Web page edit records
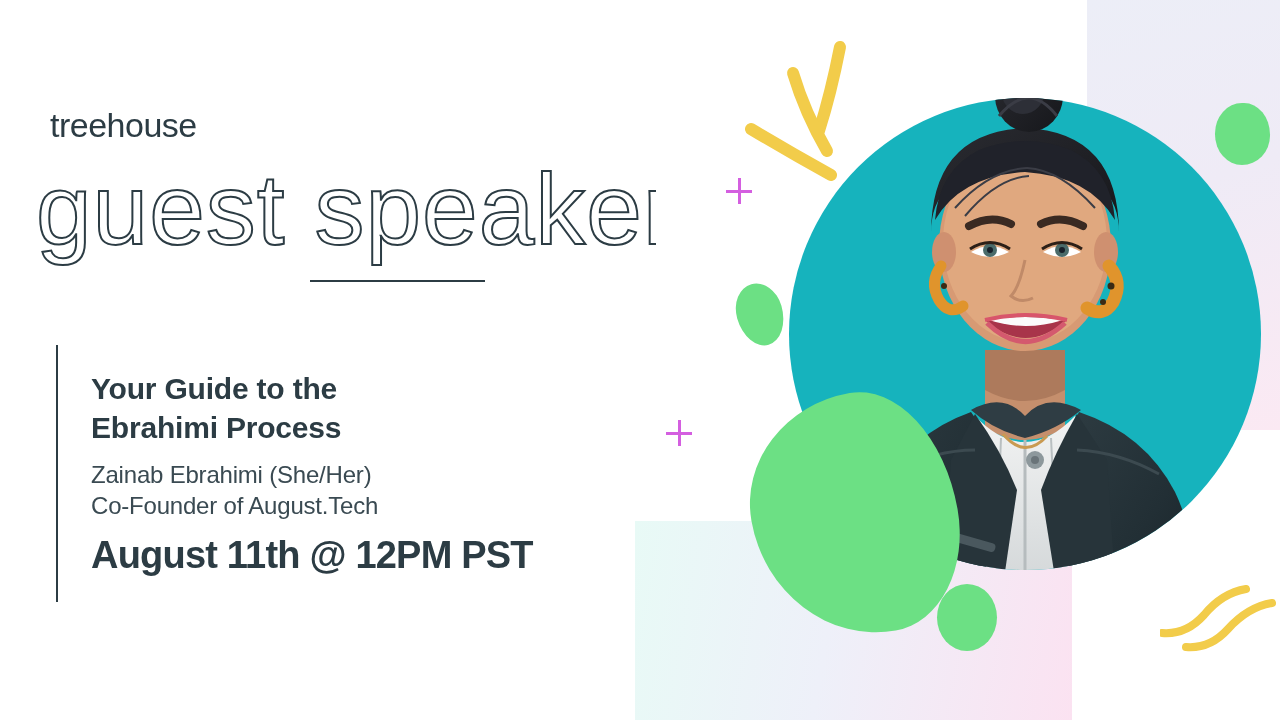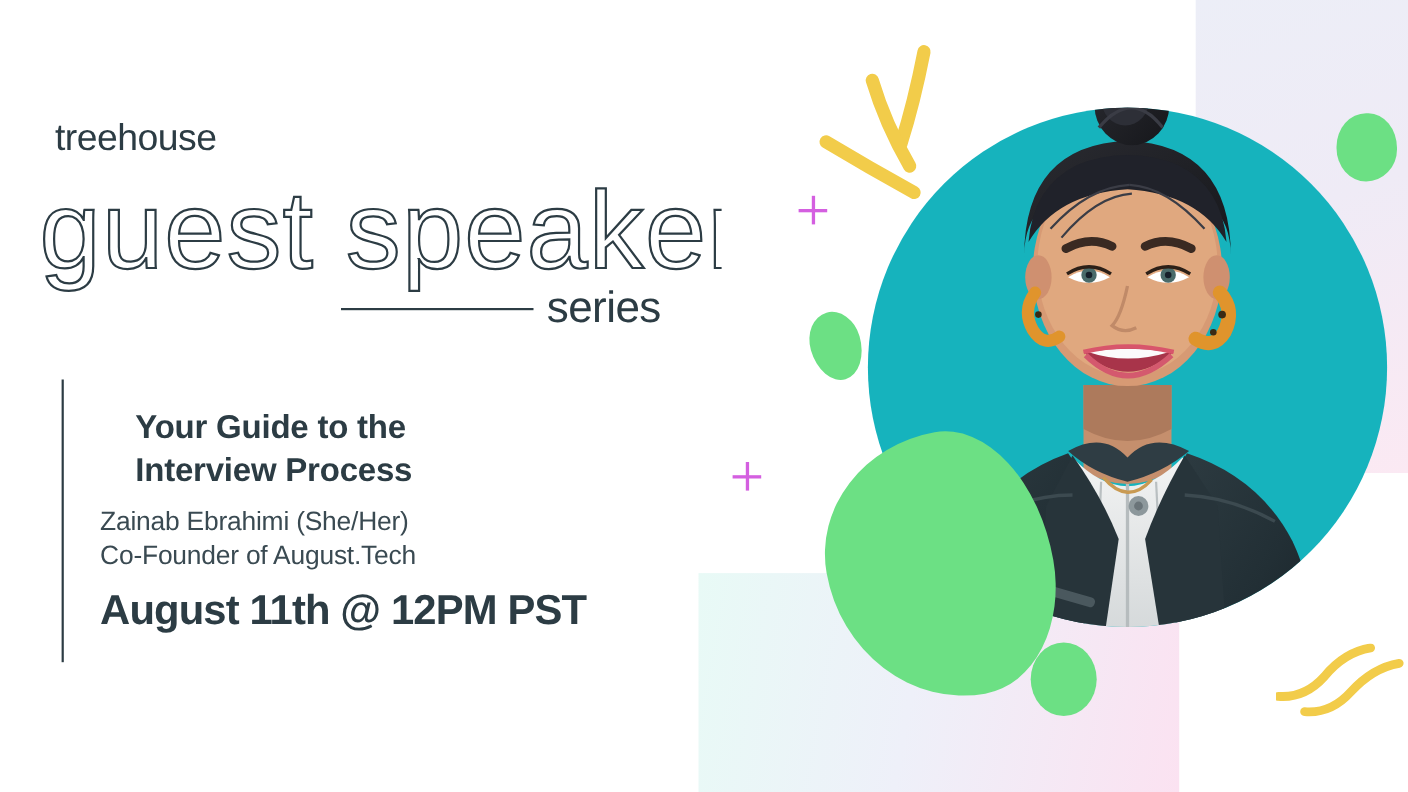--- a/index.html
+++ b/index.html
@@ -279,7 +279,6 @@
     </div>
 
     <div class="series-rule"></div>
-    <div class="series-word">series</div>
 
     <div class="rule-vert"></div>
 

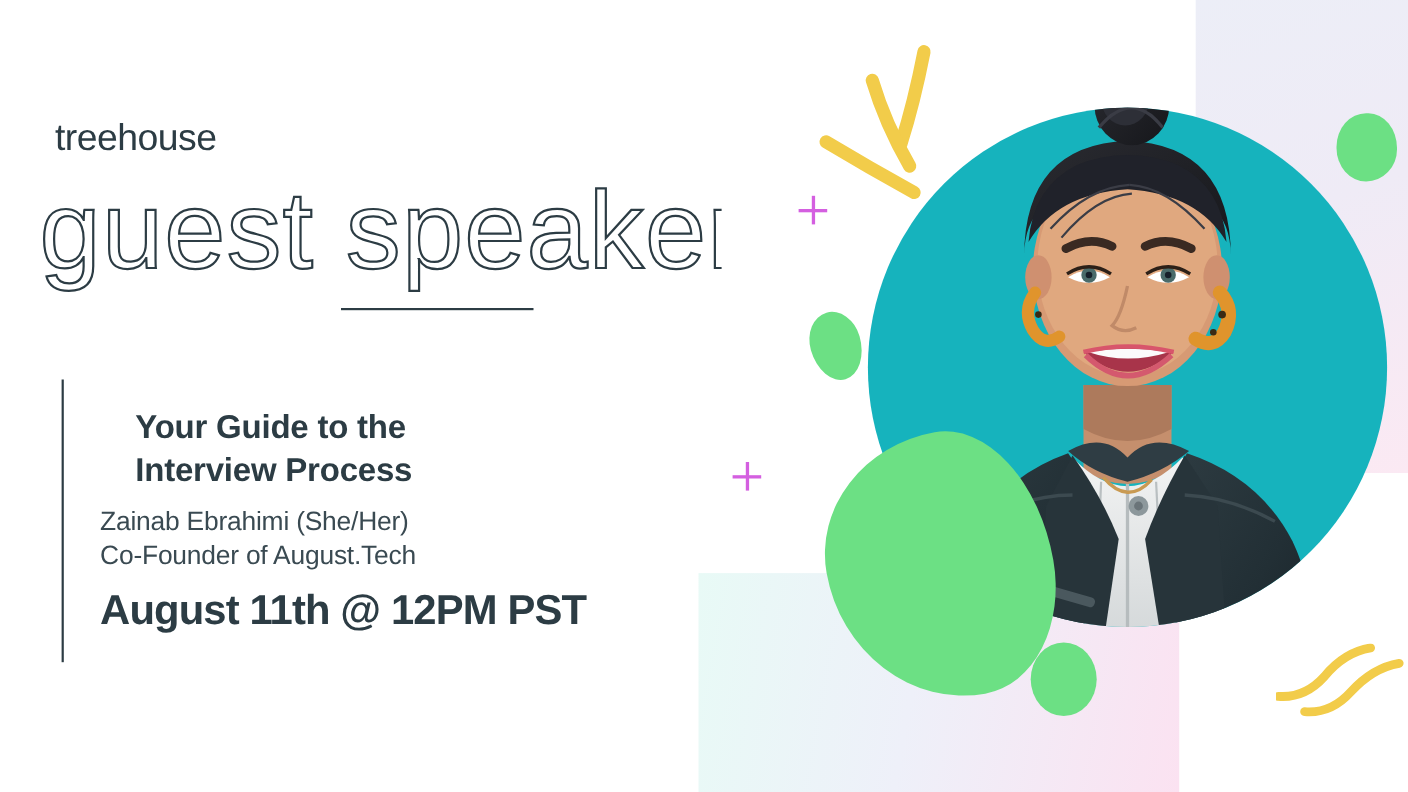--- a/index.html
+++ b/index.html
@@ -118,7 +118,7 @@
     font-size:30px; line-height:39px; font-weight:600;
     color:#2c3c44; letter-spacing:-0.2px;
   }
-  .talk-title .line { display:block;margin-left:32px; }
+  .talk-title .line { display:block; }
 
   .speaker-name {
     position:absolute; left:91px; top:461px;

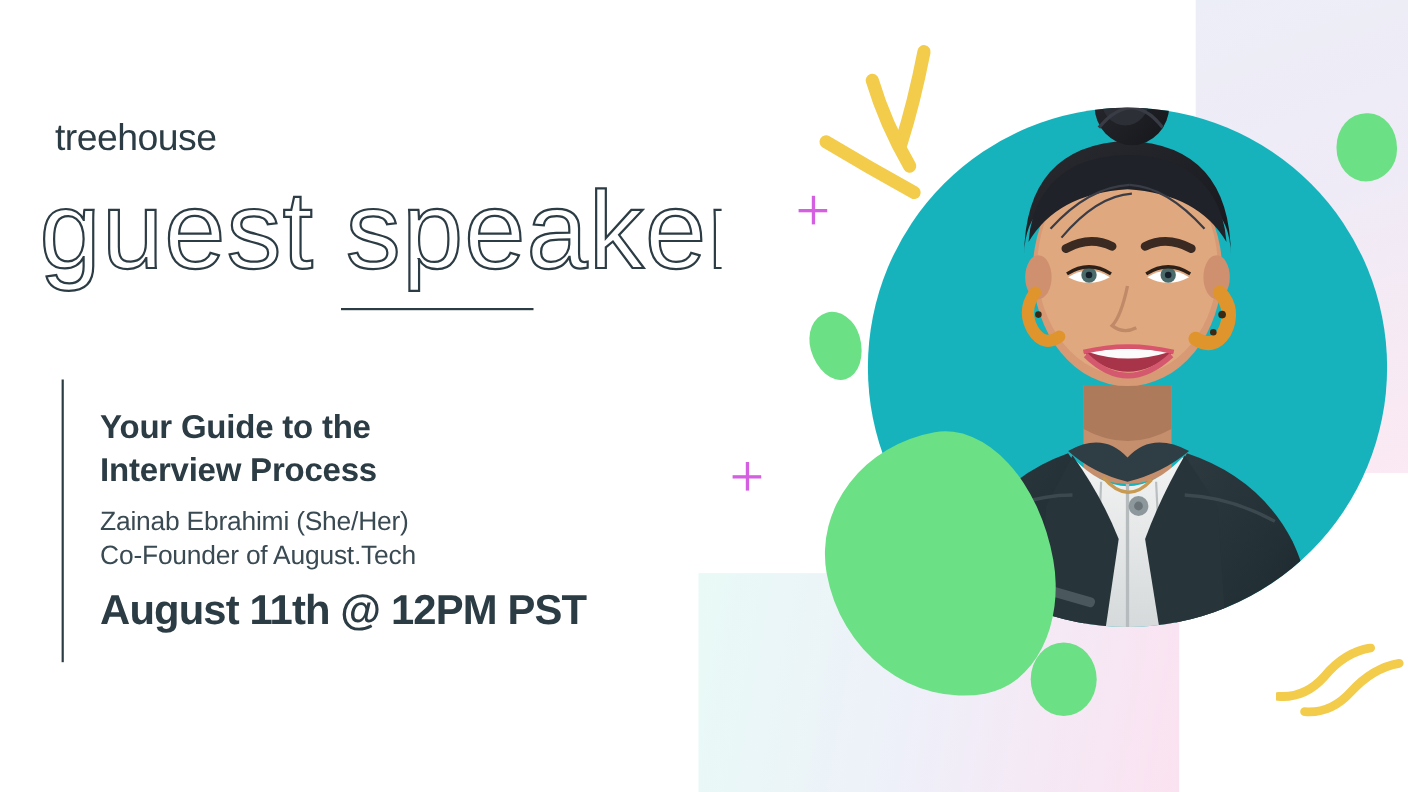--- a/index.html
+++ b/index.html
@@ -284,7 +284,7 @@
 
     <div class="talk-title">
       <span class="line">Your Guide to the</span>
-      <span class="line">Interview Process</span>
+      <span class="line">Ebrahimi Process</span>
     </div>
 
     <div class="speaker-name">Zainab Ebrahimi (She/Her)</div>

— TASK STATEMENT —
Your copy must repeat the data word for word and show none of its images.

— ANSWER TO THE EXERCISE —
--- a/index.html
+++ b/index.html
@@ -279,7 +279,6 @@
     </div>
 
     <div class="series-rule"></div>
-    <div class="series-word">series</div>
 
     <div class="rule-vert"></div>
 

--- a/index.html
+++ b/index.html
@@ -118,7 +118,7 @@
     font-size:30px; line-height:39px; font-weight:600;
     color:#2c3c44; letter-spacing:-0.2px;
   }
-  .talk-title .line { display:block;margin-left:32px; }
+  .talk-title .line { display:block; }
 
   .speaker-name {
     position:absolute; left:91px; top:461px;

--- a/index.html
+++ b/index.html
@@ -284,7 +284,7 @@
 
     <div class="talk-title">
       <span class="line">Your Guide to the</span>
-      <span class="line">Interview Process</span>
+      <span class="line">Ebrahimi Process</span>
     </div>
 
     <div class="speaker-name">Zainab Ebrahimi (She/Her)</div>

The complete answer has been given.